In Airbnb’s case, the stock opened at $146, much higher than the $68 offering price it set just ahead of its debut. By the end of April 2021, Airbnb traded between $170 and $180 per share.
Not all IPOs perform as well as Airbnb’s did from the start. Some hit highs on the first day they go public, but only see downside from there. Simply put, IPOs can be volatile investments with a high risk level, particularly if you must wait to buy shares until they are on the public market.
Pros and Cons of IPOs for Investors
Alongside each benefit of investing in an IPO comes a downside for individual investors.
- Potential of acquiring shares at an attractive price
- High risk, but high potential reward
- Likelihood of investing at the IPO’s offering price is low
- High risk, but high potential reward
- Potential of acquiring shares at an attractive price: If you’re able to participate and have access to a hot IPO, you can acquire shares at the offering price. This generally occurs if you are considered an institutional or high-net-worth client. Examples of an involved institution who may be granted this access include mutual funds, pension funds, hedge funds, and insurance companies.
- High risk, but high potential reward: Particularly with the most sought after IPOs, you can get in early on high-flying companies, such as Airbnb or other IPOs in recent years, like Uber or Lyft.
- Likelihood of investing at the IPO’s offering price is low: Most individual investors will not have the opportunity to purchase shares at the IPO’s offering price. Instead, they’ll have to buy shares once the stock goes public, often at a premium to the offering price.

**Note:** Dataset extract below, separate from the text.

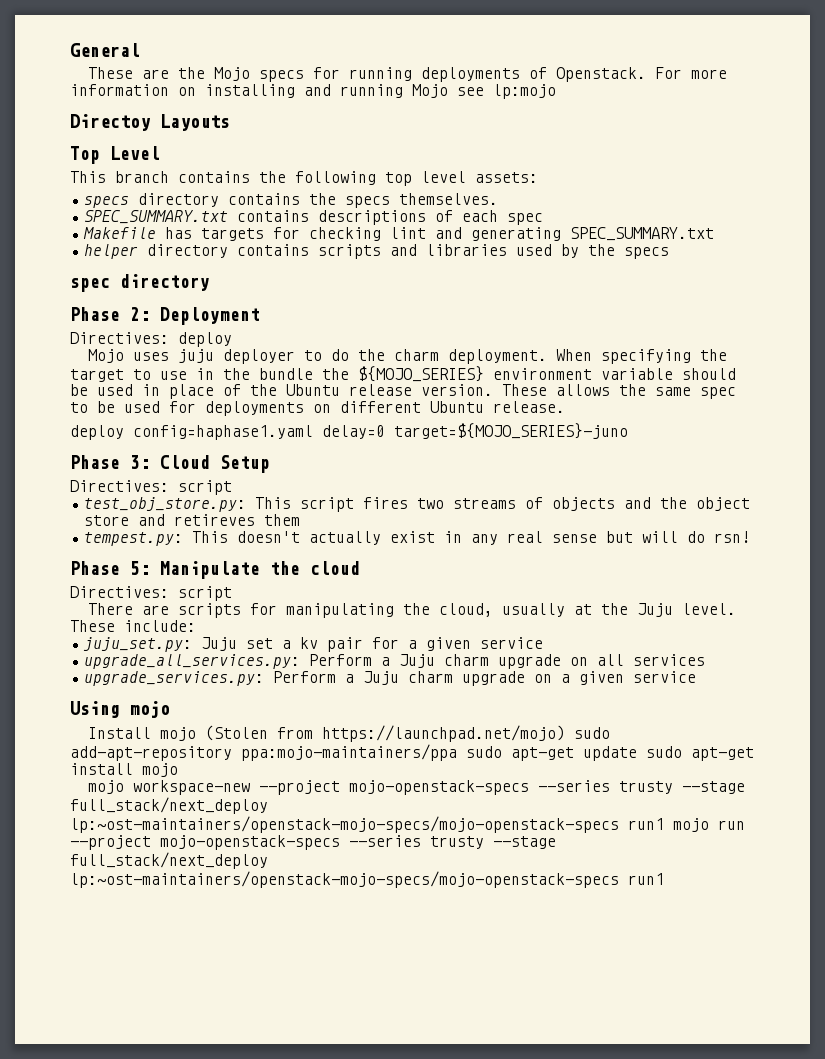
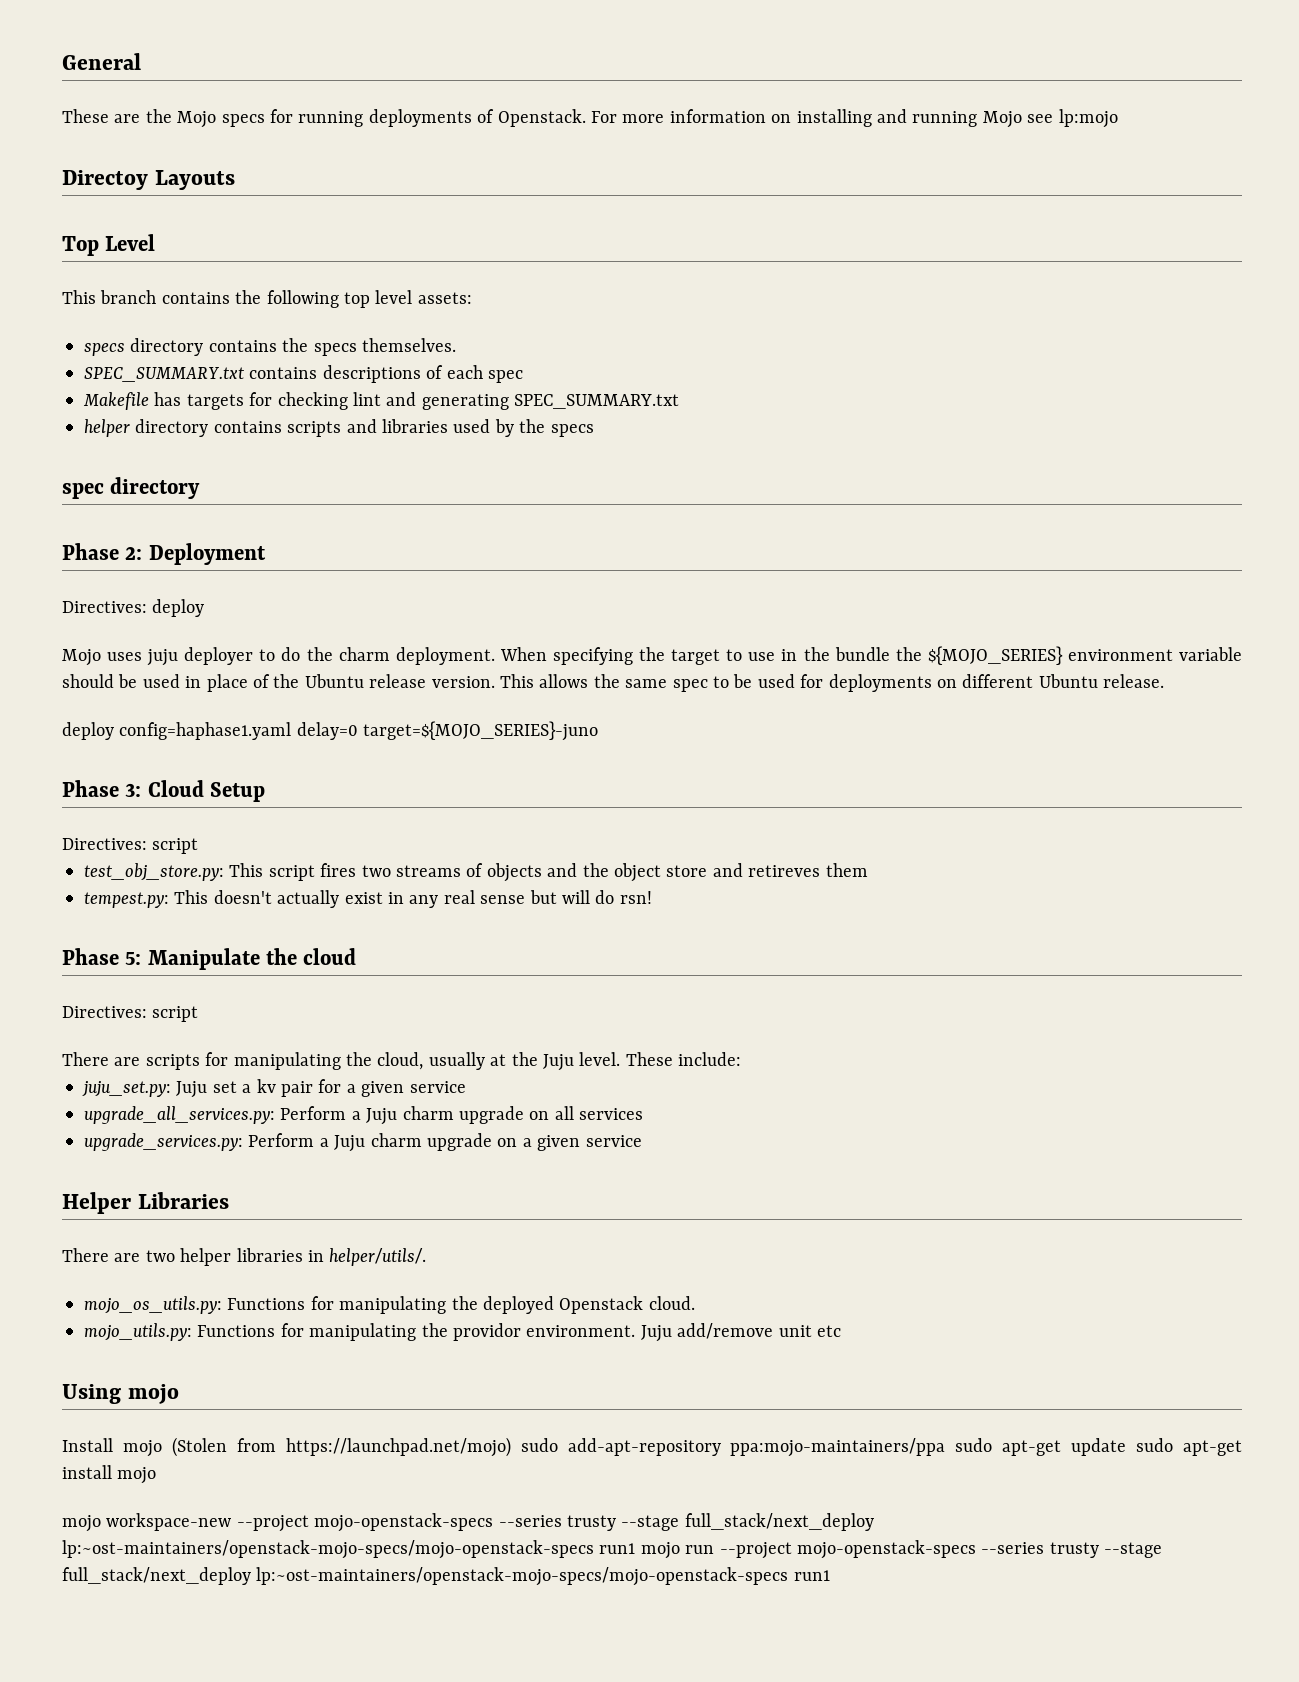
[502,384,547,396] These -> [500,674,534,688] This
(697, 677) none -> [62,1192,229,1214] [62,1248,427,1266] [84,1296,695,1314] [84,1323,841,1342] // Helper Libraries // There are two helper libraries in helper/utils/. // mojo_os_utils.py: Functions for manipulating the deployed Openstack cloud. // mojo_utils.py: Functions for manipulating the providor environment. Juju add/remove unit etc

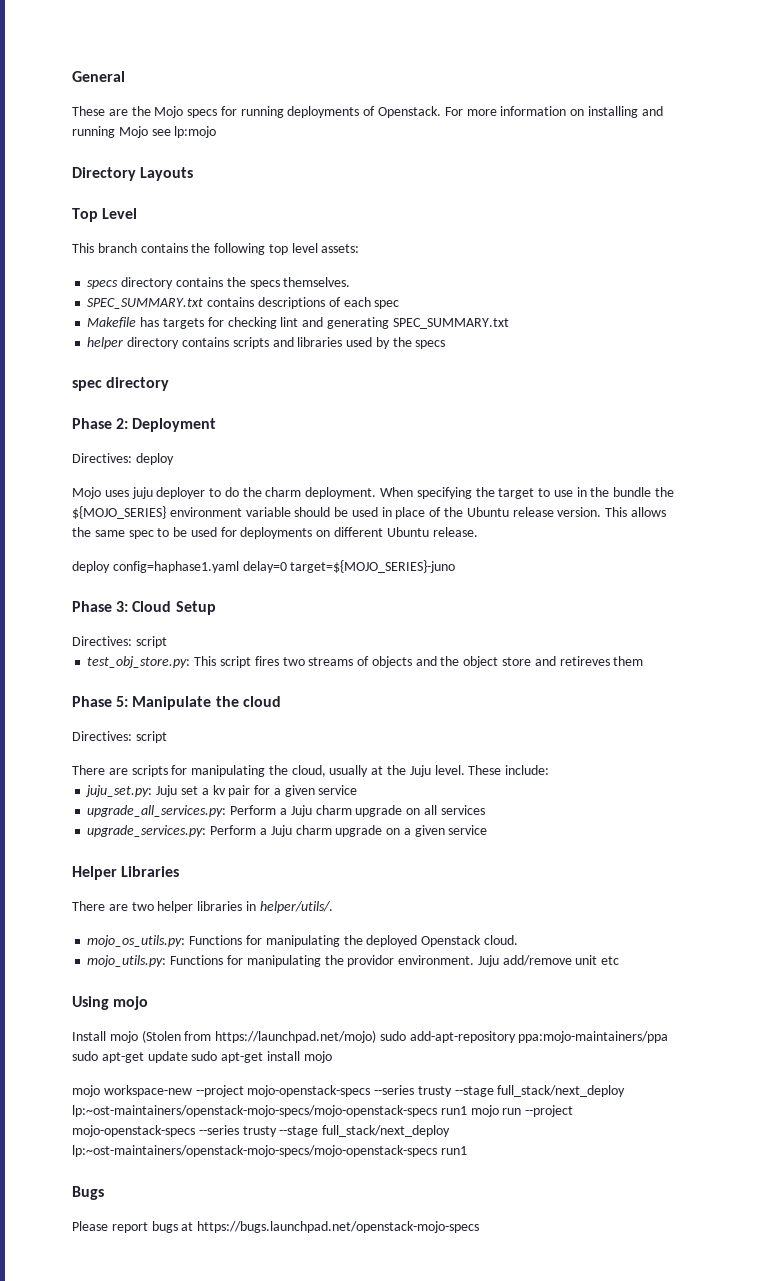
[62,170,148,190] Directoy -> [72,167,136,181] Directory
[84,890,652,908] // tempest.py: This doesn't actually exist in any real sense but will do rsn! -> (644, 661) none
(830, 1575) none -> [72,1186,104,1200] [72,1221,480,1233] // Bugs // Please report bugs at https://bugs.launchpad.net/openstack-mojo-specs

- High risk, but high potential reward: What is a positive can also have a downside. The question remains: Can you acquire shares, either at the offering or on the public market, at an attractive price? IPOs can be volatile investments, with their stock price fluctuating wildly after they go public.
Tips for Investing in IPOs
Your best best is to consult a financial advisor and take a conservative approach when investing in IPOs. If you’re lucky enough to receive an allocation of shares at an IPO’s offering price, be sure to do the research and due diligence (like reading the prospectus thoroughly) before investing. Remember, an IPO can drop below its offering price after hitting the public market—its price won’t always go up.
If you plan on buying shares on IPO day or shortly after, treat your investment like any other. Ask yourself, do you believe in the company’s long-term growth prospects and potential for share price appreciation? Are you willing to ride out volatility? Are you confident enough in the company to purchase more shares when the price action sees considerable downside?
- When a private company such as a startup seeks to raise capital to fund its next phase of growth, it often goes public through an initial public offering, or IPO.
- A company must register an S-1 form (among other documents) with the SEC detailing its history, story, underwriters, IPO terms, and more. Most importantly for investors, it must spell out a detailed illustration of its challenges, risks, business model, key operating metrics, and current and anticipated financial condition.
- Companies give shares in its IPO to the underwriters, who then distribute shares to their clients at the IPO’s offering price before the stock trades on the public exchange.
- A significant difference often occurs between an IPO’s offering price and what it trades for once it goes public. Sought after, “hot IPOs” best illustrate this discrepancy, which should serve as a note of caution for prospective investors, particularly if you intend to buy shares once the IPO is open to the investing public.